++++ Supplied material ++++
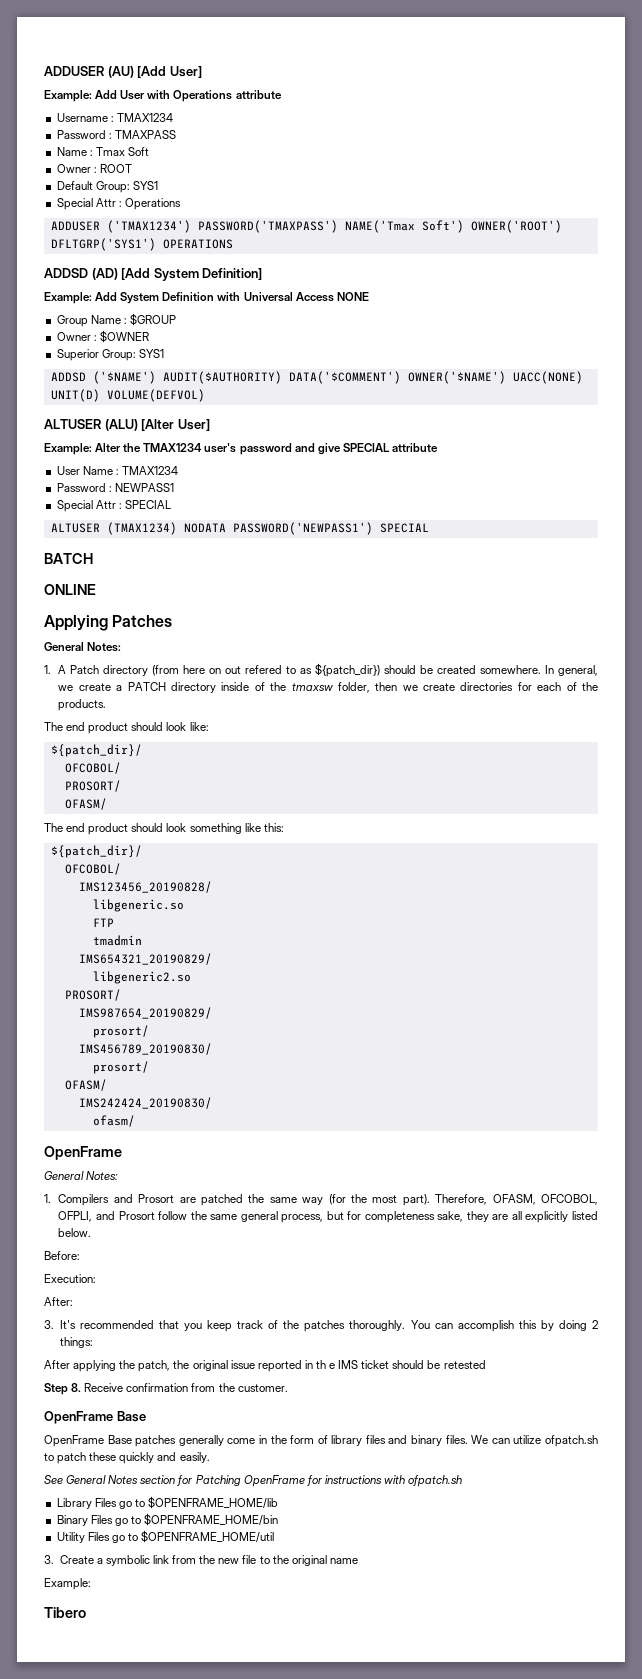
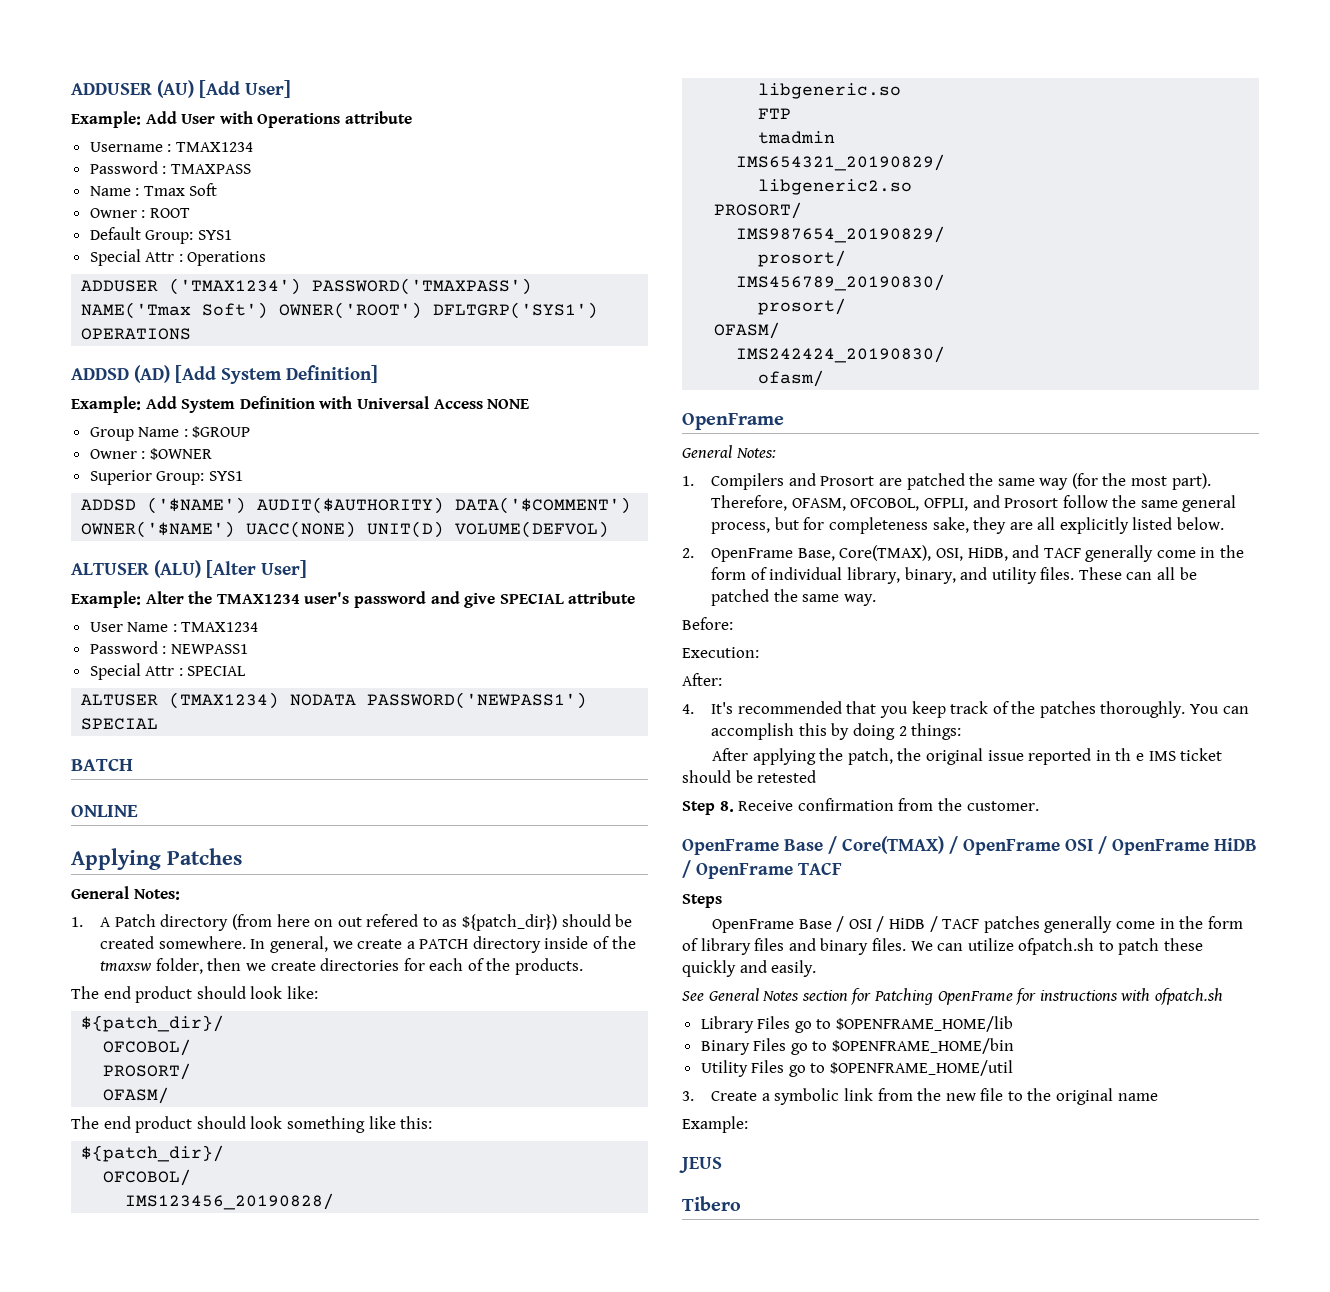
+ 2. OpenFrame Base, Core(TMAX), OSI, HiDB, and TACF generally come in the form of individual library, binary, and utility files. These can all be patched the same way.
- 3. It's recommended that you keep track of the patches thoroughly.
+ 4. It's recommended that you keep track of the patches thoroughly.
  Step 8. Receive confirmation from the customer.
- OpenFrame Base
- OpenFrame Base patches generally come in the form of library files and binary files.
+ OpenFrame Base / Core(TMAX) / OpenFrame OSI / OpenFrame HiDB / OpenFrame TACF
+ Steps
+ OpenFrame Base / OSI / HiDB / TACF patches generally come in the form of library files and binary files.
+ JEUS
++++
(Prompt):
Since pictures are not part of the copy, set down only the remaining data exactly.

(Completed exercise):
+ 2. OpenFrame Base, Core(TMAX), OSI, HiDB, and TACF generally come in the form of individual library, binary, and utility files. These can all be patched the same way.
- 3. It's recommended that you keep track of the patches thoroughly.
+ 4. It's recommended that you keep track of the patches thoroughly.
  Step 8. Receive confirmation from the customer.
- OpenFrame Base
- OpenFrame Base patches generally come in the form of library files and binary files.
+ OpenFrame Base / Core(TMAX) / OpenFrame OSI / OpenFrame HiDB / OpenFrame TACF
+ Steps
+ OpenFrame Base / OSI / HiDB / TACF patches generally come in the form of library files and binary files.
+ JEUS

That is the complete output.